Gracias a Joan Manuel Serrat, allá por 1969, los jóvenes de entonces nos enteramos de que existió un poeta llamado Antonio Machado al que él charnego homenajeó poniendo música a varios de sus poemas en un disco para la historia. Una de esas coplas se titula La saeta y su primera estrofa dice: ¿Quién me presta una escalera para subir al madero, para quitarle los clavos a Jesús el Nazareno?
Hoy día, el poeta sevillano, si en lugar de vivir en un patio de Sevilla y un huerto claro donde madura el limonero, tuviera que afrontar mes a mes el pago del recibo del piso que compró hace unos años, cuando los bancos daban dinero solo con enseñar el carné del paro, escribiría: ¿Quién me presta mil cien euros para pagar la hipoteca, y dejar tranquila un tiempo a mi mujer Mari Pepa?
¡Cómo cambian los tiempos! Ni siquiera el porrón de millones de euros que las reservas monetarias mundiales depositan a demanda en las cajas de los bancos, ha servido para recuperar mínimamente la agilidad económica perdida. El asunto de los préstamos se ha complicado de tal manera que, si no avalan tu crédito Amancio Ortega y las nóminas de toda tu familia, se te pone la cara agria por no poder hacer ese viaje de ensueño a Sri Lanka, o no poder comprar esa tele LG OLED de la que Matías Prat sale por la pantalla, entra en el salón de tu casa, se hace un selfie contigo y vuelve a su mesa del telediario.

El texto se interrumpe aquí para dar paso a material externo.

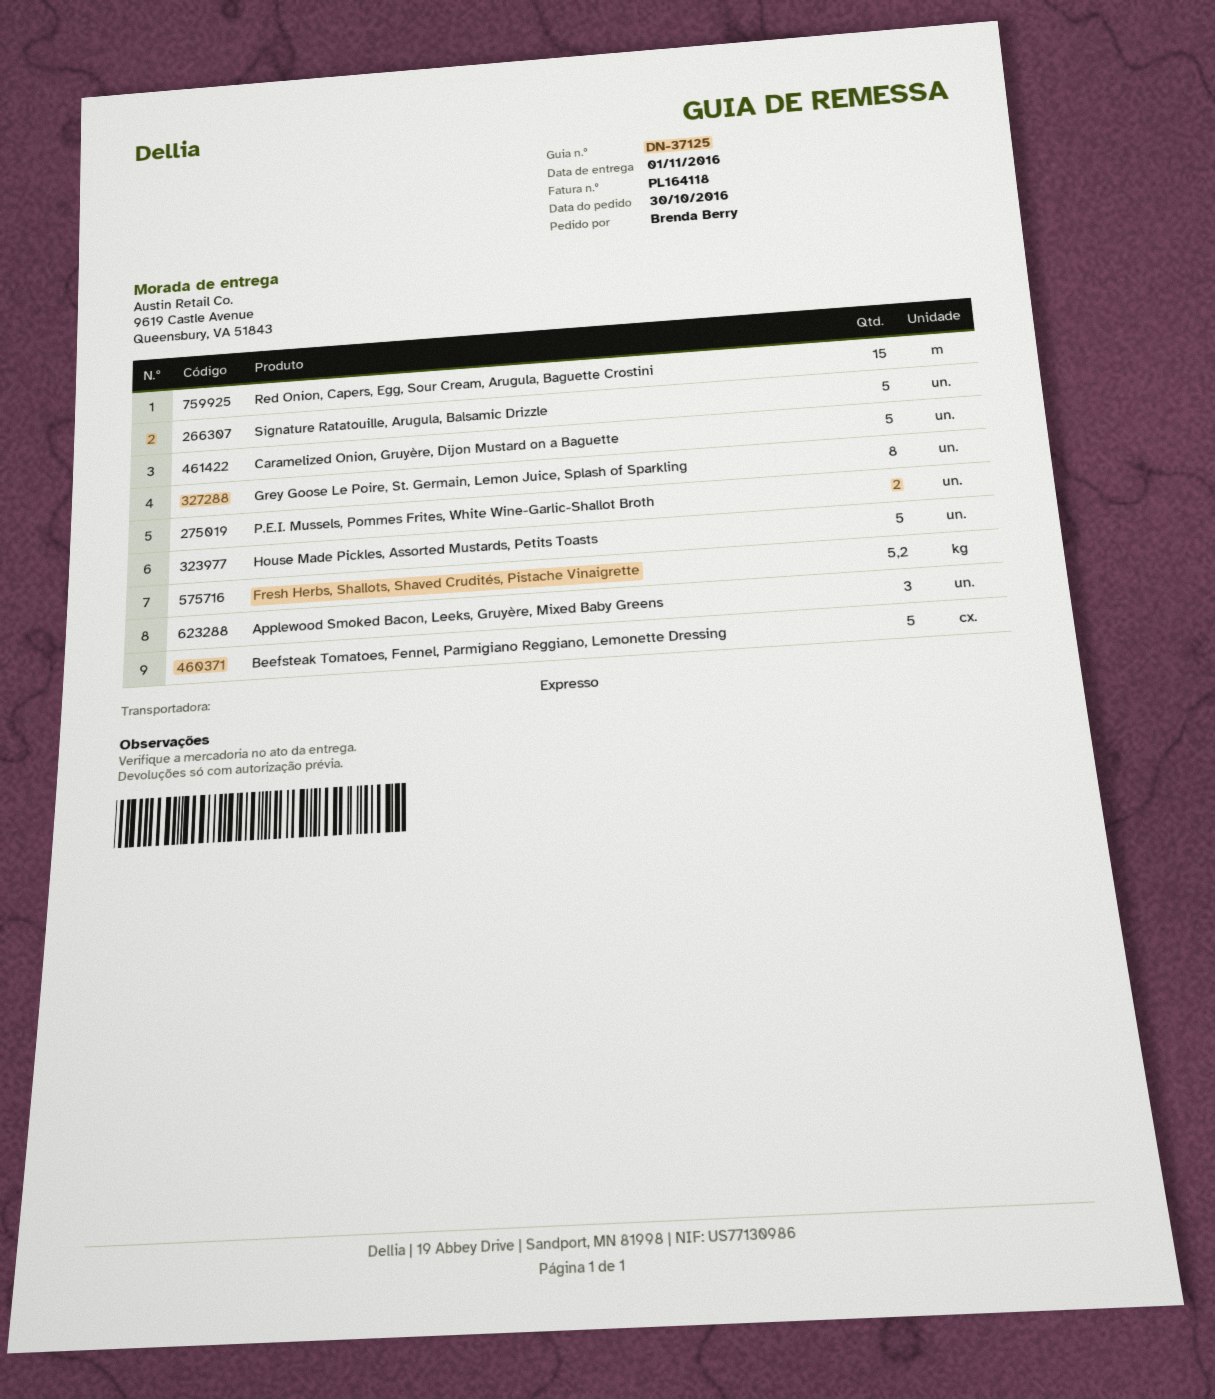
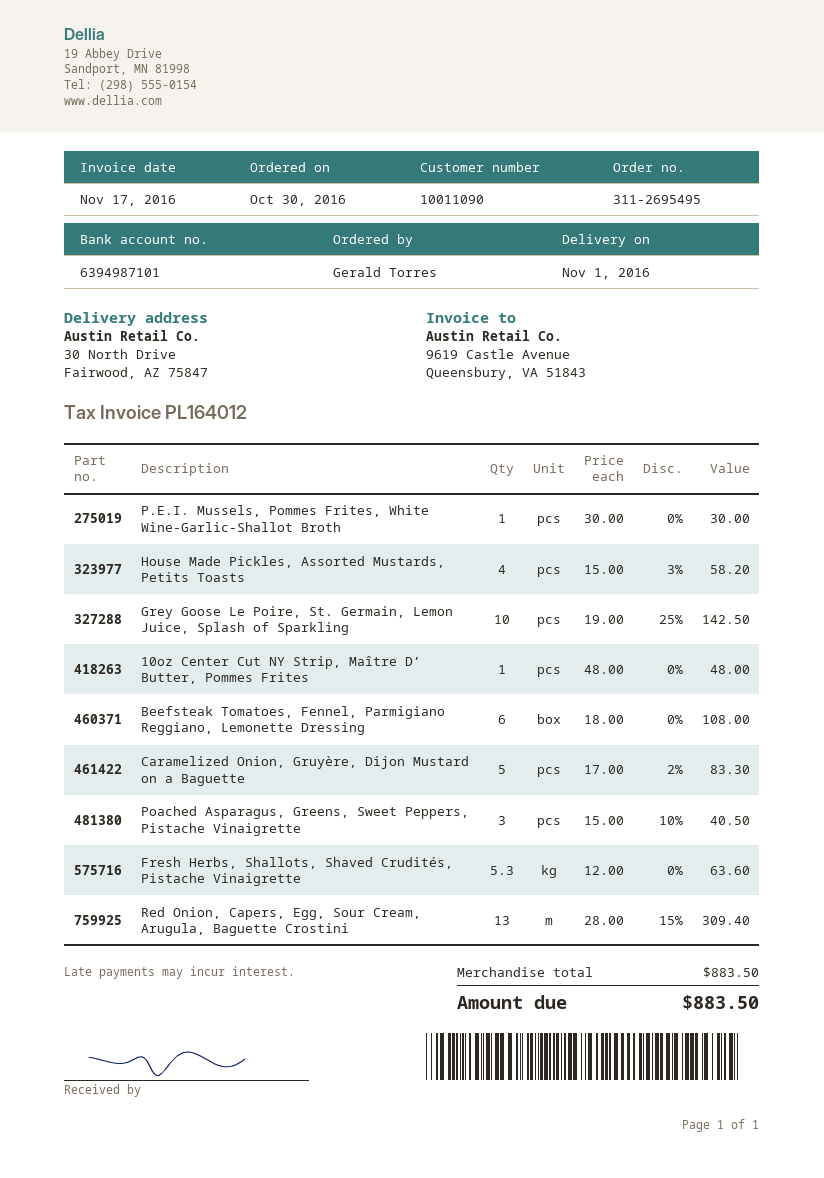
invoice number: PL164118 -> PL164012
ordered by: Brenda Berry -> Gerald Torres
ship to: 9619 Castle Avenue, Queensbury, VA 51843 -> 30 North Drive, Fairwood, AZ 75847
Red Onion, Capers, Egg, Sour Cream, Arugula, Baguette Crostini: 15 -> 13
Signature Ratatouille, Arugula, Balsamic Drizzle: 5 -> none
Grey Goose Le Poire, St. Germain, Lemon Juice, Splash of Sparkling: 8 -> 10
P.E.I. Mussels, Pommes Frites, White Wine-Garlic-Shallot Broth: 2 -> 1
House Made Pickles, Assorted Mustards, Petits Toasts: 5 -> 4
Fresh Herbs, Shallots, Shaved Crudités, Pistache Vinaigrette: 5.2 -> 5.3
Applewood Smoked Bacon, Leeks, Gruyère, Mixed Baby Greens: 3 -> none
Beefsteak Tomatoes, Fennel, Parmigiano Reggiano, Lemonette Dressing: 5 -> 6
10oz Center Cut NY Strip, Maître D’ Butter, Pommes Frites: none -> 1
Poached Asparagus, Greens, Sweet Peppers, Pistache Vinaigrette: none -> 3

Ya los bancos no le dan dinero a Pedro, Felisa, Rafael o Teresa. No. Nuestros nombres no valen para nada. Ni siquiera el director puede ayudar a ese amigo que, confiado en su afecto, acude a él con la certeza de salir del banco con los billetes en el bolsillo. Ni hablar. Aquel omnipotente patrón del negocio ya solo se limita a cuidar del funcionamiento logístico de la oficina y asegurarse de que los empleados piquen a su hora. De lo demás se encargan las máquinas. Máquinas impasibles e insobornables. Programadas desde el limbo cibernético de las finanzas para arriar manteca solo a aquellos que tengan el riñón bien cubierto y que ganen diez veces más de lo que piden. El resto salimos bastante borrosos en la foto. Las máquinas son las que mandan. Son las demoledoras de tus quimeras. Ellas computan los datos que se les facilitan, hacen un cóctel vertiginoso de ratios y ecuaciones inclementes y responden inmediatamente. Y si la respuesta es no, ya no hay trapicheo posible que valga. Tu amigo el dire se ve impotente ante el despiadado decreto del cornudo artefacto. Se lamenta por la usurpación de su soberanía, y se acuerda de aquellos tiempos mejores donde la concesión de un préstamo era la principal atribución de su jerarquía. Tú tratas de consolarlo y truecas los papeles echándole un brazo por encima del hombro como el que da un pésame, apiadándote de su desventura. Concluido el acto de condolencia con el infortunado banquero, vuelves a tu realidad. Sales de la oficina del banco con un sentimiento de pobreza que te sentarías sin pensarlo dos veces junto al primer pedigüeño que te encuentres en el camino.
Adiós Sri Lanka y Matías Prat. Ya no podrás hacerle siquiera un arreglito de chapa y pintura a tu quinceañero Hyundai, ni cambiar de color las paredes de tu casa porque los pintores no fían. En tu pesaroso soliloquio recapitulas.
El director jodido, yo jodido, el de los viajes jodido, el Mediamar jodido, el chapista jodido y el de las brochas jodido. Todos por culpa de una máquina ramera, creada justamente para eso. Joderte.
Llegas a casa, tu mujer te pregunta que tal el préstamo y tú respondes.
Para terminar pronto Marí Pepa. Machado tuvo toda la suerte del mundo al vivir en un patio de Sevilla.